The report shows that if meat and dairy companies do not make changes to their operations soon, these industries will be responsible for 80 percent of the allowable greenhouse gas budget by 2050. According to the report, the world’s top five meat and dairy corporations combined are already responsible for more emissions than top fossil fuel companies like ExxonMobil or Shell.

The report was assembled with data from the world’s 35 largest meat and dairy companies, finding that only six had set hard targets to reduce pollution along their entire supply chains.

“These corporations are pushing for trade agreements that will increase exports and emissions, and they are undermining real climate solutions like agroecology that benefit farmers, workers and consumers,” Devlin Kuyek, a researcher at GRAIN, told The Independent.

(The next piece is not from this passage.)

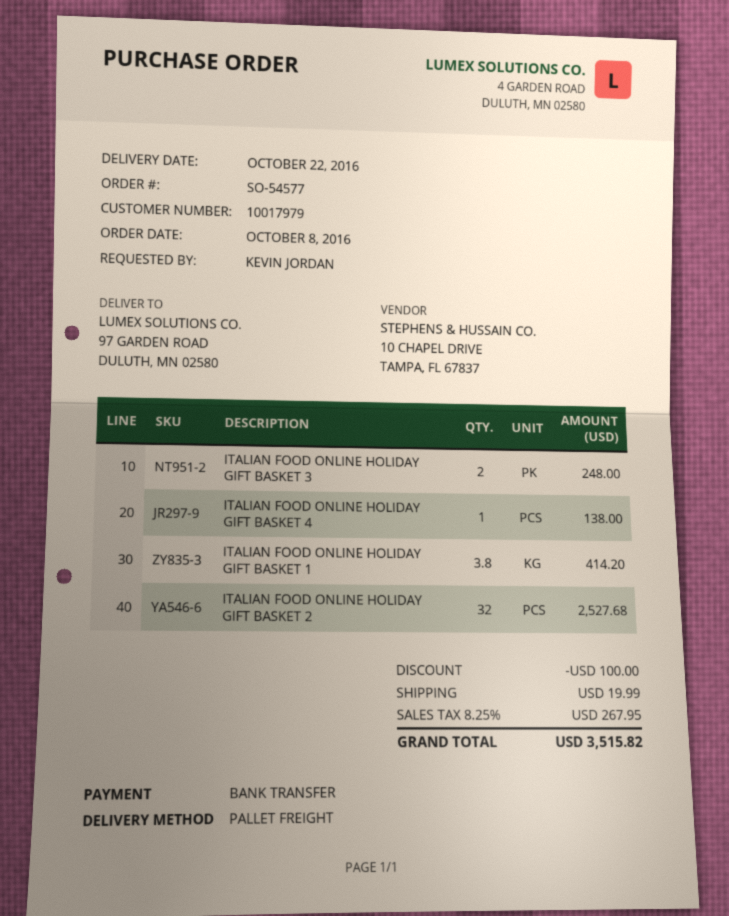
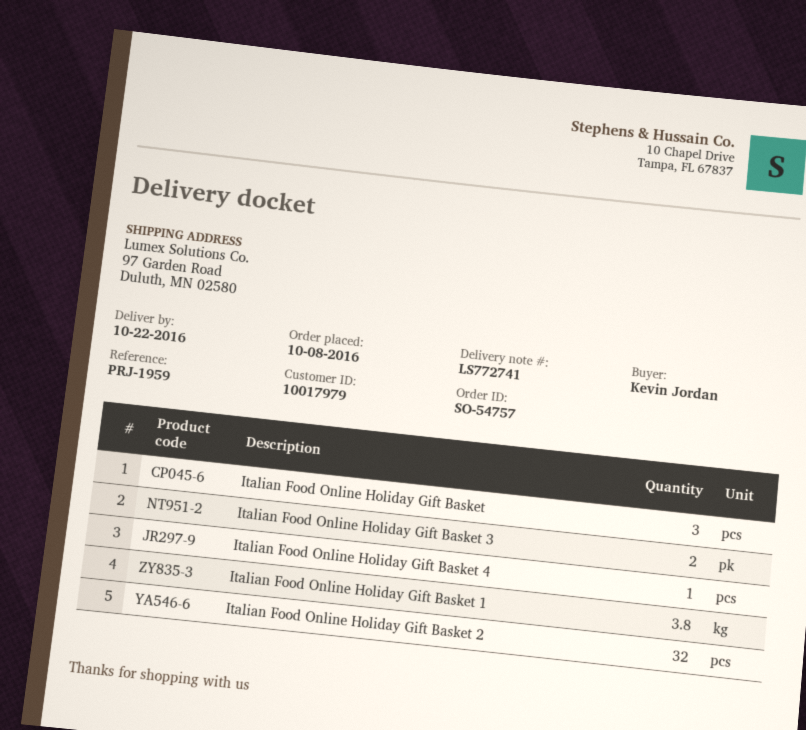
order number: SO-54577 -> SO-54757
Italian Food Online Holiday Gift Basket: none -> 3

This information is in line with a recent University of Oxford research review that found that eating a plant-based diet was “the single biggest way” to reduce one’s carbon footprint. The research review, published in the journal Science, showed that the meat and dairy industries currently produce 60 percent of all agricultural greenhouse gas emissions. In the U.S., the EPA reports, agriculture is currently responsible for 9 percent of total greenhouse gas emissions, whereas fossil fuel represents between 78 and 91 percent, according to different estimates.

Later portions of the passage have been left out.